DATA LISTING:

• • • • •

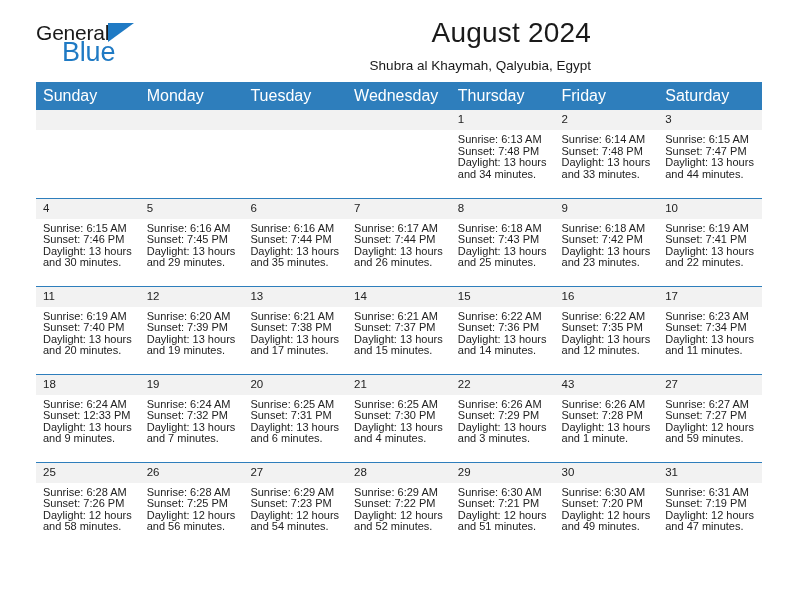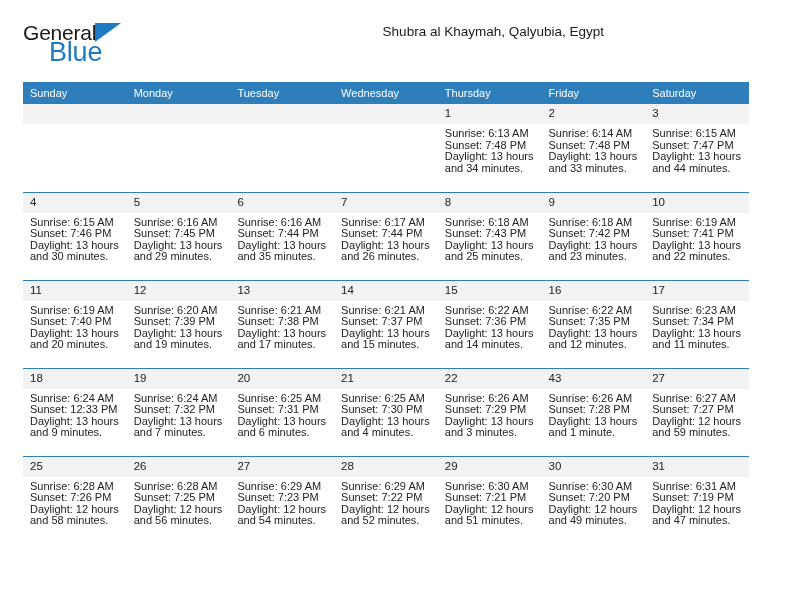--- a/index.html
+++ b/index.html
@@ -14,7 +14,7 @@
     position: relative;
     width: 627px;
     height: 612px;
-    padding: 0 23px;
+    padding: 0 36px;
   }
 
   

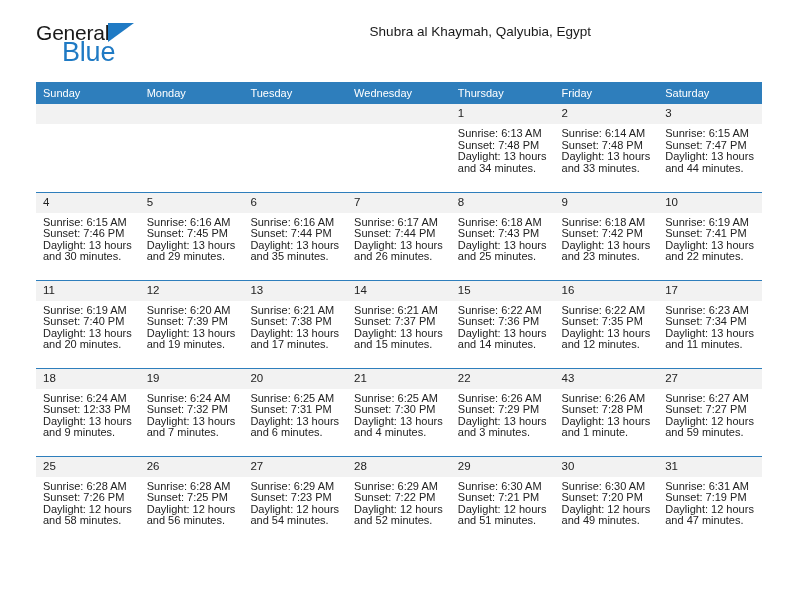--- a/index.html
+++ b/index.html
@@ -130,6 +130,7 @@
       <span class="logo-blue">Blue</span>
     </div>
     <div class="titles">
+      <div class="cal-title">August 2024</div>
       <div class="cal-subtitle">Shubra al Khaymah, Qalyubia, Egypt</div>
     </div>
   </div>

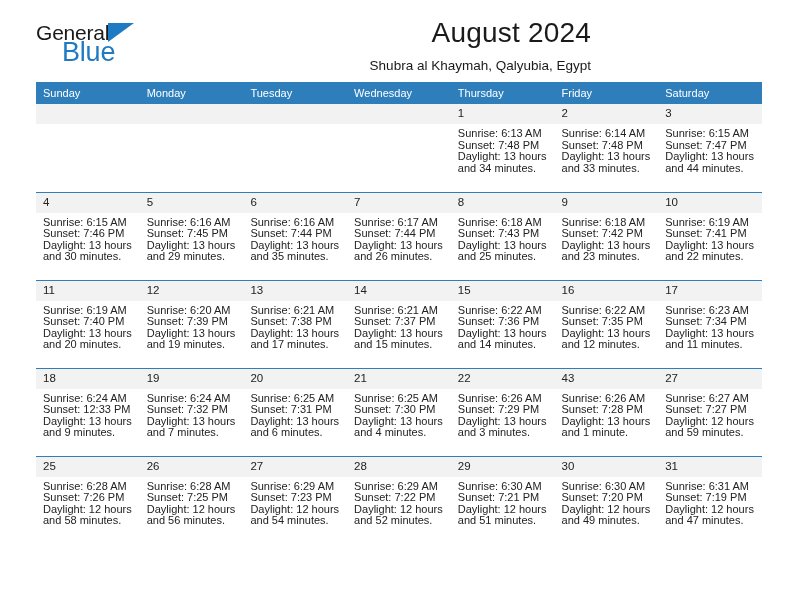--- a/index.html
+++ b/index.html
@@ -85,7 +85,7 @@
   .calendar th {
     background: #2e7ebc;
     color: #ffffff;
-    font-size: 11px;
+    font-size: 16px;
     font-weight: normal;
     text-align: left;
     padding: 5px 0 5px 7px;

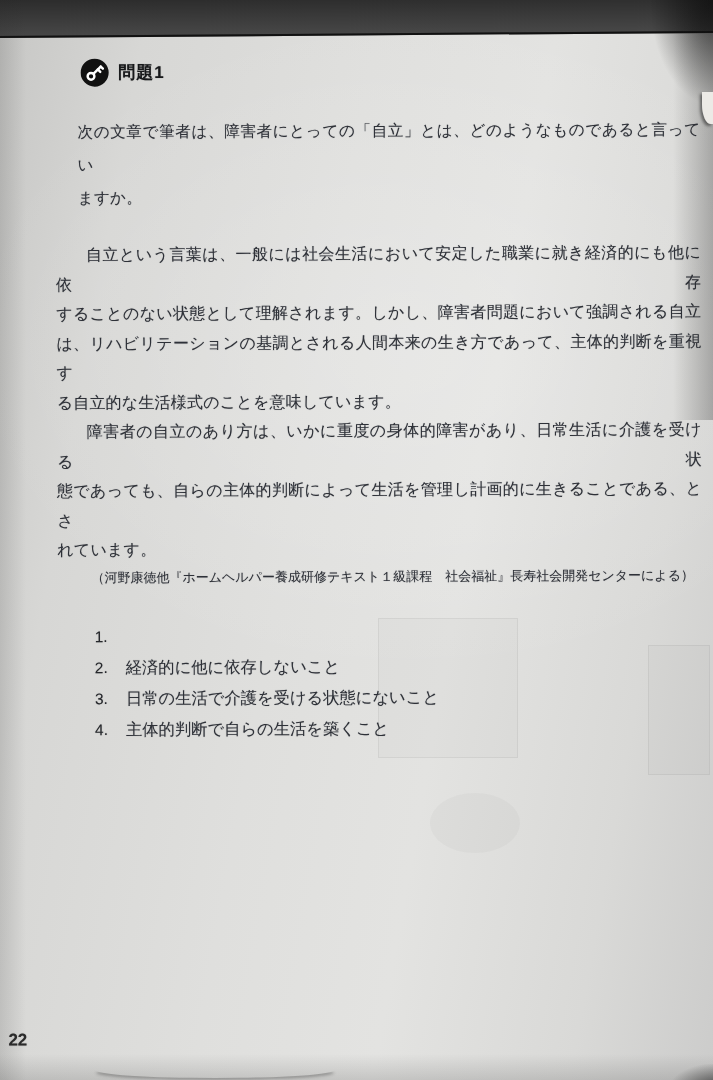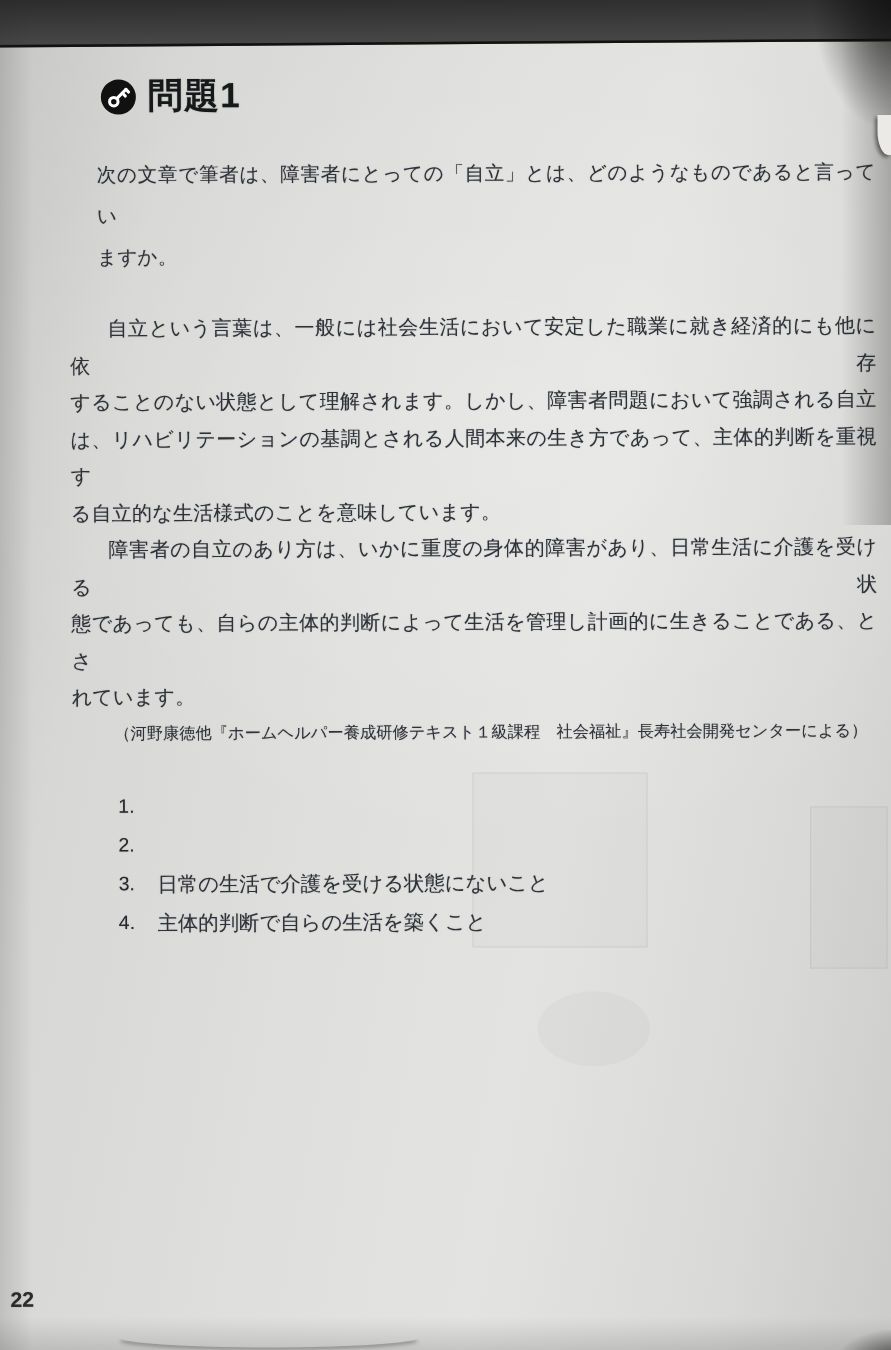--- a/index.html
+++ b/index.html
@@ -81,7 +81,7 @@
   .q-badge{width:29px;height:29px;flex:0 0 auto;}
   .q-title{
     font-family:"Liberation Sans","DejaVu Sans",sans-serif;
-    font-weight:bold;font-size:28px;color:#17181a;
+    font-weight:bold;font-size:17px;color:#17181a;
     letter-spacing:1px;
     text-shadow:0 0 1px rgba(23,24,26,.4);
     text-align:right;

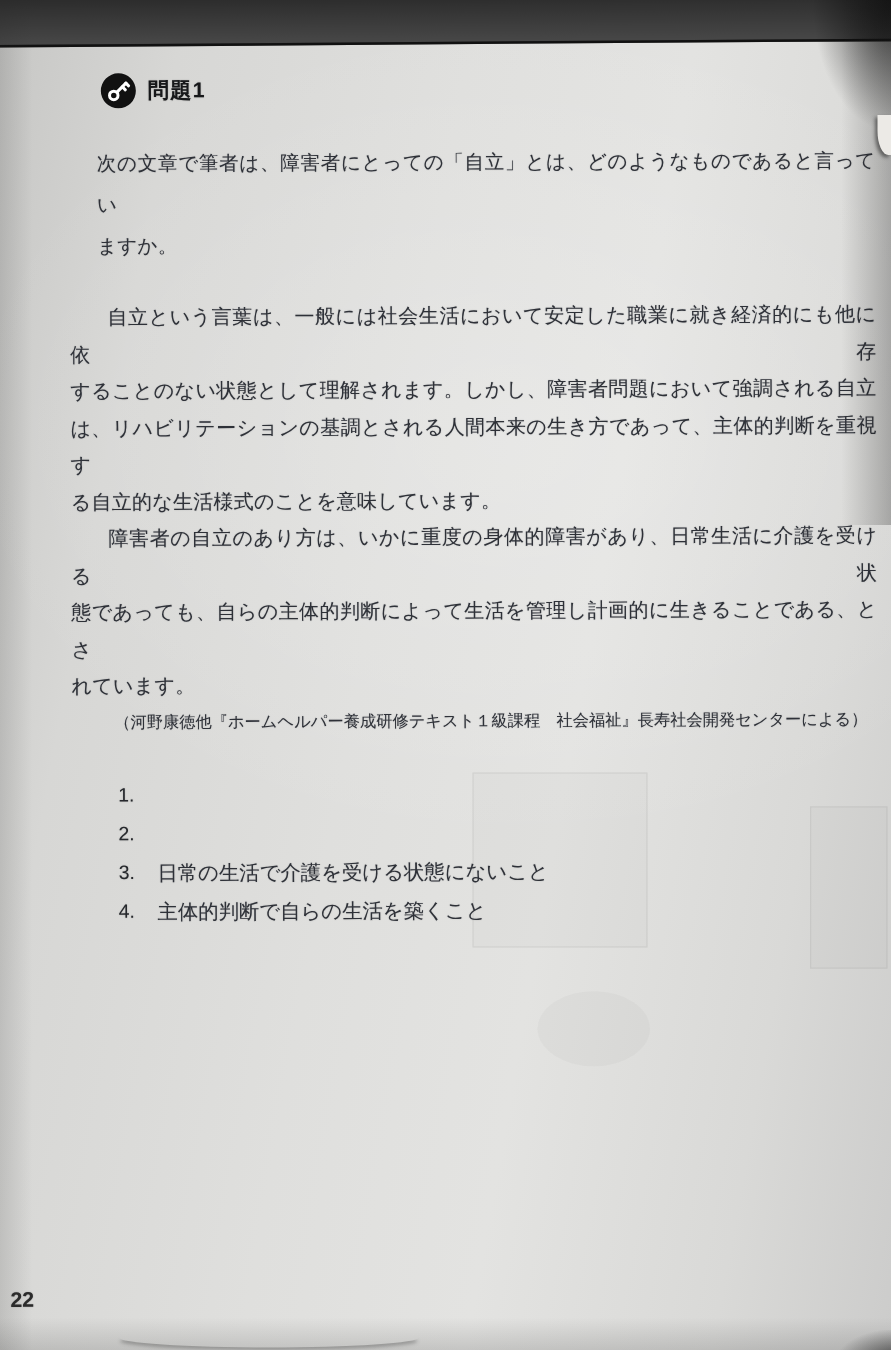--- a/index.html
+++ b/index.html
@@ -173,6 +173,7 @@
         </div>
         <div class="choice">
           <span class="num">2.</span>
+          <span class="txt">経済的に他に依存しないこと</span>
         </div>
         <div class="choice">
           <span class="num">3.</span>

• • • • •

ASSIGNED TASK:
Once the pictures are set aside, reproduce the records in full and exactly.

RESULT:
--- a/index.html
+++ b/index.html
@@ -14,7 +14,7 @@
     position: relative;
     width: 627px;
     height: 612px;
-    padding: 0 23px;
+    padding: 0 36px;
   }
 
   

--- a/index.html
+++ b/index.html
@@ -130,6 +130,7 @@
       <span class="logo-blue">Blue</span>
     </div>
     <div class="titles">
+      <div class="cal-title">August 2024</div>
       <div class="cal-subtitle">Shubra al Khaymah, Qalyubia, Egypt</div>
     </div>
   </div>

--- a/index.html
+++ b/index.html
@@ -85,7 +85,7 @@
   .calendar th {
     background: #2e7ebc;
     color: #ffffff;
-    font-size: 11px;
+    font-size: 16px;
     font-weight: normal;
     text-align: left;
     padding: 5px 0 5px 7px;

--- a/index.html
+++ b/index.html
@@ -81,7 +81,7 @@
   .q-badge{width:29px;height:29px;flex:0 0 auto;}
   .q-title{
     font-family:"Liberation Sans","DejaVu Sans",sans-serif;
-    font-weight:bold;font-size:28px;color:#17181a;
+    font-weight:bold;font-size:17px;color:#17181a;
     letter-spacing:1px;
     text-shadow:0 0 1px rgba(23,24,26,.4);
     text-align:right;

--- a/index.html
+++ b/index.html
@@ -173,6 +173,7 @@
         </div>
         <div class="choice">
           <span class="num">2.</span>
+          <span class="txt">経済的に他に依存しないこと</span>
         </div>
         <div class="choice">
           <span class="num">3.</span>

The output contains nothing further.